- [Task objective]:
Output all of the entries exactly as written.

=== Information provided ===

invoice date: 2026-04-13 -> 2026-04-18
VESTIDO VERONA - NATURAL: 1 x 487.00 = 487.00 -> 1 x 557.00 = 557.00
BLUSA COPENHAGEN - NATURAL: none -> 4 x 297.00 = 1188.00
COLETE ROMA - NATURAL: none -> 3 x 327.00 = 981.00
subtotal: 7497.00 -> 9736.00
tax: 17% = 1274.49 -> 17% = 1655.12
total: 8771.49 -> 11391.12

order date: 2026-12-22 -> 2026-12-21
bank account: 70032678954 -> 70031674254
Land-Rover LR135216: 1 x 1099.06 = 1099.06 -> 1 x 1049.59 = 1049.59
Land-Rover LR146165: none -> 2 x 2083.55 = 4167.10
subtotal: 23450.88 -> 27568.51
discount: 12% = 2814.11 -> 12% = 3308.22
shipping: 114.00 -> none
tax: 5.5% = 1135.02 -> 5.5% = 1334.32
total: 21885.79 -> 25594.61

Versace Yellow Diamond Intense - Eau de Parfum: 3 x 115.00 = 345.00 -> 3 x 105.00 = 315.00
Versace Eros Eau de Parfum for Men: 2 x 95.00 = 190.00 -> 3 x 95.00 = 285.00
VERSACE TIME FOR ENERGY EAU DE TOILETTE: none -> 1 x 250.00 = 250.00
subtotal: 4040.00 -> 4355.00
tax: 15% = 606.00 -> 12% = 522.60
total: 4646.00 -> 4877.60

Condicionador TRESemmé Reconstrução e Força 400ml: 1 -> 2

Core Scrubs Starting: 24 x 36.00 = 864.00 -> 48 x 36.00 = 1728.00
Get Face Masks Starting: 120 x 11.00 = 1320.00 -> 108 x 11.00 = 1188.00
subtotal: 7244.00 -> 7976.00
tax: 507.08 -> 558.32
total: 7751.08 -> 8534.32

===

- [Response to this exercise]:
invoice date: 2026-04-13 -> 2026-04-18
VESTIDO VERONA - NATURAL: 1 x 487.00 = 487.00 -> 1 x 557.00 = 557.00
BLUSA COPENHAGEN - NATURAL: none -> 4 x 297.00 = 1188.00
COLETE ROMA - NATURAL: none -> 3 x 327.00 = 981.00
subtotal: 7497.00 -> 9736.00
tax: 17% = 1274.49 -> 17% = 1655.12
total: 8771.49 -> 11391.12

order date: 2026-12-22 -> 2026-12-21
bank account: 70032678954 -> 70031674254
Land-Rover LR135216: 1 x 1099.06 = 1099.06 -> 1 x 1049.59 = 1049.59
Land-Rover LR146165: none -> 2 x 2083.55 = 4167.10
subtotal: 23450.88 -> 27568.51
discount: 12% = 2814.11 -> 12% = 3308.22
shipping: 114.00 -> none
tax: 5.5% = 1135.02 -> 5.5% = 1334.32
total: 21885.79 -> 25594.61

Versace Yellow Diamond Intense - Eau de Parfum: 3 x 115.00 = 345.00 -> 3 x 105.00 = 315.00
Versace Eros Eau de Parfum for Men: 2 x 95.00 = 190.00 -> 3 x 95.00 = 285.00
VERSACE TIME FOR ENERGY EAU DE TOILETTE: none -> 1 x 250.00 = 250.00
subtotal: 4040.00 -> 4355.00
tax: 15% = 606.00 -> 12% = 522.60
total: 4646.00 -> 4877.60

Condicionador TRESemmé Reconstrução e Força 400ml: 1 -> 2

Core Scrubs Starting: 24 x 36.00 = 864.00 -> 48 x 36.00 = 1728.00
Get Face Masks Starting: 120 x 11.00 = 1320.00 -> 108 x 11.00 = 1188.00
subtotal: 7244.00 -> 7976.00
tax: 507.08 -> 558.32
total: 7751.08 -> 8534.32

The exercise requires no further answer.